- _TASK DIRECTIONS_: Whatever the records below say, write them all out exactly.

[Records contained in a dataset]
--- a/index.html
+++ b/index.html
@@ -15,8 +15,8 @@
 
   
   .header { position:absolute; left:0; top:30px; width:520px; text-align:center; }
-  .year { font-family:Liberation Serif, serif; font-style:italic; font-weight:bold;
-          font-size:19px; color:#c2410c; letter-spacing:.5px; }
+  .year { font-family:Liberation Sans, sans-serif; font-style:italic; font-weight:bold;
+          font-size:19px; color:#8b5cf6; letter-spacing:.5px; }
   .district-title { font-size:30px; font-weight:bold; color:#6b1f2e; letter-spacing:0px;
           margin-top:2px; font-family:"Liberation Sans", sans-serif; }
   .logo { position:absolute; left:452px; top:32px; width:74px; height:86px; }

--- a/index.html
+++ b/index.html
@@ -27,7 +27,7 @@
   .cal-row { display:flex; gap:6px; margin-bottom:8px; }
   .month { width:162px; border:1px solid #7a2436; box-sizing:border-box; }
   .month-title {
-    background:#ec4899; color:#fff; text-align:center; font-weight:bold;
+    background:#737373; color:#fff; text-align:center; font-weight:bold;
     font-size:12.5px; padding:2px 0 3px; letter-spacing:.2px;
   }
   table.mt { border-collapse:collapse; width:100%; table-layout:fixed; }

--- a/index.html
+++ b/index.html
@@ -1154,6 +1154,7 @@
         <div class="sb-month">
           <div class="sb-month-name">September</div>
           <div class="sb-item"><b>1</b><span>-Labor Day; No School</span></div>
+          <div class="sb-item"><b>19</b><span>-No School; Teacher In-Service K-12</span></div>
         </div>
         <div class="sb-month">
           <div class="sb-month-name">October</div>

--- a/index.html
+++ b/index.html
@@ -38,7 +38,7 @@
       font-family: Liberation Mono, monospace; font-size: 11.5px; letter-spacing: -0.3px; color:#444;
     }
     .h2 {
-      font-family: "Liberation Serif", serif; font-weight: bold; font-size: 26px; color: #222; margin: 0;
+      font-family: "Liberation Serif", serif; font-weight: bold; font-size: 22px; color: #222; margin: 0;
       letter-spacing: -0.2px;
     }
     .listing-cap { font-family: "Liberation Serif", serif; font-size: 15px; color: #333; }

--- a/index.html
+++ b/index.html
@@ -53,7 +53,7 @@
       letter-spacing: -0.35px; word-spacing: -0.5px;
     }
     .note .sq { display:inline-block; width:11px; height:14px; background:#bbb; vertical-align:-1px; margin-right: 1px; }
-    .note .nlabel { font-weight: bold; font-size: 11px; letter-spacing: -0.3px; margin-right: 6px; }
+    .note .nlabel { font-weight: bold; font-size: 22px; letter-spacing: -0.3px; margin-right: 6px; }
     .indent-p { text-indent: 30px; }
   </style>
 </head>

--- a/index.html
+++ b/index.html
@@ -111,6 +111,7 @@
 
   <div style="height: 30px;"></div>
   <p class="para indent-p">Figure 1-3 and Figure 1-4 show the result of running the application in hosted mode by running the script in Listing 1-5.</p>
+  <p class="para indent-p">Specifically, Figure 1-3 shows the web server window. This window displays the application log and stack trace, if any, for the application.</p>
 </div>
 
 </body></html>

- _WRITTEN SOLUTION_:
--- a/index.html
+++ b/index.html
@@ -15,8 +15,8 @@
 
   
   .header { position:absolute; left:0; top:30px; width:520px; text-align:center; }
-  .year { font-family:Liberation Serif, serif; font-style:italic; font-weight:bold;
-          font-size:19px; color:#c2410c; letter-spacing:.5px; }
+  .year { font-family:Liberation Sans, sans-serif; font-style:italic; font-weight:bold;
+          font-size:19px; color:#8b5cf6; letter-spacing:.5px; }
   .district-title { font-size:30px; font-weight:bold; color:#6b1f2e; letter-spacing:0px;
           margin-top:2px; font-family:"Liberation Sans", sans-serif; }
   .logo { position:absolute; left:452px; top:32px; width:74px; height:86px; }

--- a/index.html
+++ b/index.html
@@ -27,7 +27,7 @@
   .cal-row { display:flex; gap:6px; margin-bottom:8px; }
   .month { width:162px; border:1px solid #7a2436; box-sizing:border-box; }
   .month-title {
-    background:#ec4899; color:#fff; text-align:center; font-weight:bold;
+    background:#737373; color:#fff; text-align:center; font-weight:bold;
     font-size:12.5px; padding:2px 0 3px; letter-spacing:.2px;
   }
   table.mt { border-collapse:collapse; width:100%; table-layout:fixed; }

--- a/index.html
+++ b/index.html
@@ -1154,6 +1154,7 @@
         <div class="sb-month">
           <div class="sb-month-name">September</div>
           <div class="sb-item"><b>1</b><span>-Labor Day; No School</span></div>
+          <div class="sb-item"><b>19</b><span>-No School; Teacher In-Service K-12</span></div>
         </div>
         <div class="sb-month">
           <div class="sb-month-name">October</div>

--- a/index.html
+++ b/index.html
@@ -38,7 +38,7 @@
       font-family: Liberation Mono, monospace; font-size: 11.5px; letter-spacing: -0.3px; color:#444;
     }
     .h2 {
-      font-family: "Liberation Serif", serif; font-weight: bold; font-size: 26px; color: #222; margin: 0;
+      font-family: "Liberation Serif", serif; font-weight: bold; font-size: 22px; color: #222; margin: 0;
       letter-spacing: -0.2px;
     }
     .listing-cap { font-family: "Liberation Serif", serif; font-size: 15px; color: #333; }

--- a/index.html
+++ b/index.html
@@ -53,7 +53,7 @@
       letter-spacing: -0.35px; word-spacing: -0.5px;
     }
     .note .sq { display:inline-block; width:11px; height:14px; background:#bbb; vertical-align:-1px; margin-right: 1px; }
-    .note .nlabel { font-weight: bold; font-size: 11px; letter-spacing: -0.3px; margin-right: 6px; }
+    .note .nlabel { font-weight: bold; font-size: 22px; letter-spacing: -0.3px; margin-right: 6px; }
     .indent-p { text-indent: 30px; }
   </style>
 </head>

--- a/index.html
+++ b/index.html
@@ -111,6 +111,7 @@
 
   <div style="height: 30px;"></div>
   <p class="para indent-p">Figure 1-3 and Figure 1-4 show the result of running the application in hosted mode by running the script in Listing 1-5.</p>
+  <p class="para indent-p">Specifically, Figure 1-3 shows the web server window. This window displays the application log and stack trace, if any, for the application.</p>
 </div>
 
 </body></html>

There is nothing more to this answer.